Ciudad de México. Tras casi 40 años de vigencia de la Ley General del Equilibrio Ecológico y la Protección al Ambiente, el gobierno federal presentó este miércoles una iniciativa para actualizarla, argumentando que el país enfrenta desafíos ambientales inéditos como el cambio climático, la pérdida de biodiversidad y la contaminación de océanos y costas.
En la habitual rueda de prensa de la presidenta Claudia Sheinbaum Pardo en Palacio Nacional, la secretaria de Medio Ambiente y Recursos Naturales (Semarnat), Alicia Bárcena Ibarra, dijo presentó la propuesta y dijo que será enviada próximamente al Congreso con el propósito de «fortalecer las capacidades del Estado mexicano para proteger, cuidar, conservar, restaurar el medio ambiente y los recursos naturales».
Bárcena sostuvo que la nueva ley es resultado de «una nueva relación entre el desarrollo, el bienestar, la prosperidad y la naturaleza y sobre todo una relación que se basa en la justicia ambiental». Explicó que durante décadas prevaleció un modelo de desarrollo que privilegiaba «la rentabilidad inmediata» y desconocía el bienestar de las comunidades y la protección del patrimonio natural, frente a lo cual el gobierno impulsa ahora una política ecológica y ambiental humanista que coloca en el centro a las personas, las comunidades y los pueblos indígenas y afrodescendientes.

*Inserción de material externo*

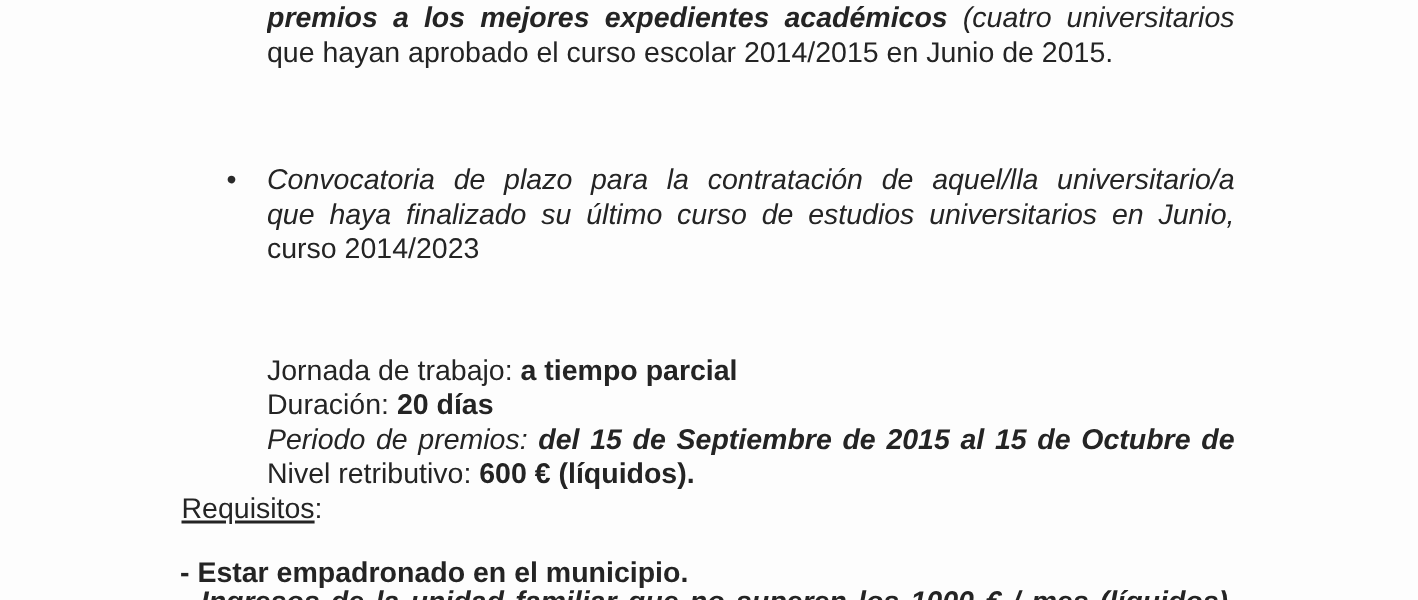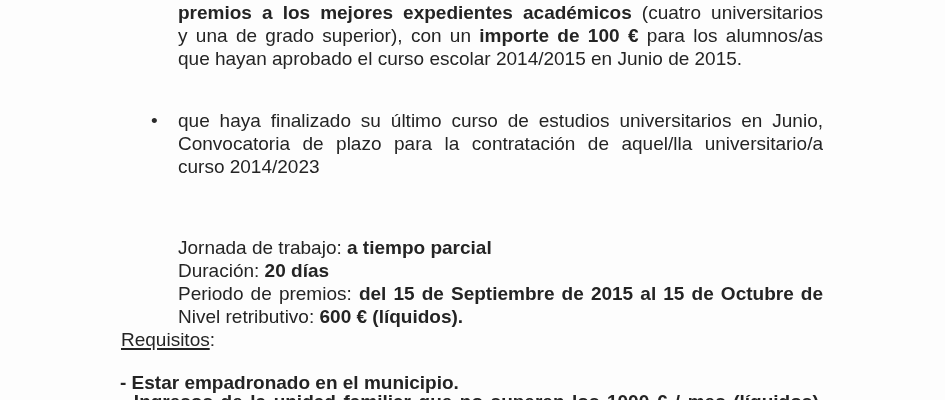--- a/index.html
+++ b/index.html
@@ -17,21 +17,21 @@
     inset: 0;
     filter: blur(0.3px);
   }
   .block {
     position: absolute;
     font-size: 19px;
     line-height: 23px;
   }
   .line { height: 23px; overflow: hidden; }
   
-  .jl { text-align: justify; text-align-last: justify; }
+  .jl { text-align: justify; text-align-last: justify; font-style: italic; }
   .b { font-weight: bold; }
   .bullet-marker {
     position: absolute;
     left: 151px;
     top: 109px;
     font-size: 19px;
     line-height: 23px;
     color: #2a2a2a;
   }
   .heading-underlined {
@@ -47,29 +47,28 @@
   .req-item-2        { left: 120px; top: 390px; width: 704px; }
 </style>
 </head>
 <body>
 
 <div class="page">
   <div class="content">
 
     <div class="block intro-paragraph">
       <div class="line jl"><span class="b">premios a los mejores expedientes académicos</span><span> (cuatro universitarios</span></div>
-      <div class="line jl"><span>y una de grado superior), con un </span><span class="b">importe de 100 €</span><span> para los alumnos/as</span></div>
       <div class="line"><span>que hayan aprobado el curso escolar 2014/2015 en Junio de 2015.</span></div>
     </div>
 
     <span class="bullet-marker">•</span>
 
     <div class="block bullet-paragraph">
+      <div class="line jl">Convocatoria de plazo para la contratación de aquel/lla universitario/a</div>
       <div class="line jl">que haya finalizado su último curso de estudios universitarios en Junio,</div>
-      <div class="line jl">Convocatoria de plazo para la contratación de aquel/lla universitario/a</div>
       <div class="line">curso 2014/2023</div>
     </div>
 
     <div class="block job-details">
       <div class="line"><span>Jornada de trabajo: </span><span class="b">a tiempo parcial</span></div>
       <div class="line"><span>Duración: </span><span class="b">20 días</span></div>
       <div class="line jl"><span>Periodo de premios: </span><span class="b">del 15 de Septiembre de 2015 al 15 de Octubre de</span></div>
       <div class="line"><span>Nivel retributivo: </span><span class="b">600 € (líquidos).</span></div>
     </div>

La secretaria señaló tres razones para justificar la nueva legislación. La primera es que el planeta enfrenta desafíos ambientales que no existían cuando se promulgó la ley vigente, en 1988, entre ellos el cambio climático, la pérdida de biodiversidad y la contaminación de océanos y costas. La segunda es que la nueva ley incorpora herramientas inéditas para atender esos retos, como un programa de restauración ecológica y disposiciones sobre cambio climático, temas ausentes en la legislación anterior, además de que otorga mayor certeza jurídica a comunidades e inversiones. La tercera razón, dijo, es que la ley integra avances científicos y tecnológicos —como los relacionados con la economía circular— en combinación con los saberes ancestrales de los pueblos indígenas, y refuerza la prevención y la restauración con participación ciudadana.
Bárcena detalló que la ley se fundamenta en diez principios, entre ellos que el patrimonio natural es «el fundamento de la vida, la prosperidad y el bienestar»; que no puede haber justicia social sin justicia ambiental; y que se prioriza la prevención de daños ambientales por encima de la reparación, sin descartar esta última. Dijo que la legislación vigente no contemplaba los conceptos de restauración, reparación ni remediación, que ahora se incorporan.
Entre los beneficios para la población, la funcionaria mencionó la garantía de un medio ambiente sano para proteger la salud de la niñez, en cumplimiento del artículo cuarto constitucional; el acceso a la información y a la justicia ambiental; la respuesta al cambio climático y a la pérdida de biodiversidad; el fomento al reciclaje; y la protección de especies emblemáticas como el lobo mexicano, el cóndor y la ballena azul. Precisó que la iniciativa se vincula con la Ley de Bienestar Animal, que la dependencia trabaja por instrucciones de la presidenta.
Bárcena añadió que, más que punitiva, la ley busca ser «propositiva», al exigir que quienes impulsen grandes proyectos realicen una evaluación estratégica ambiental previa y evitar que los proyectos se fragmenten para eludir su análisis integral en una región.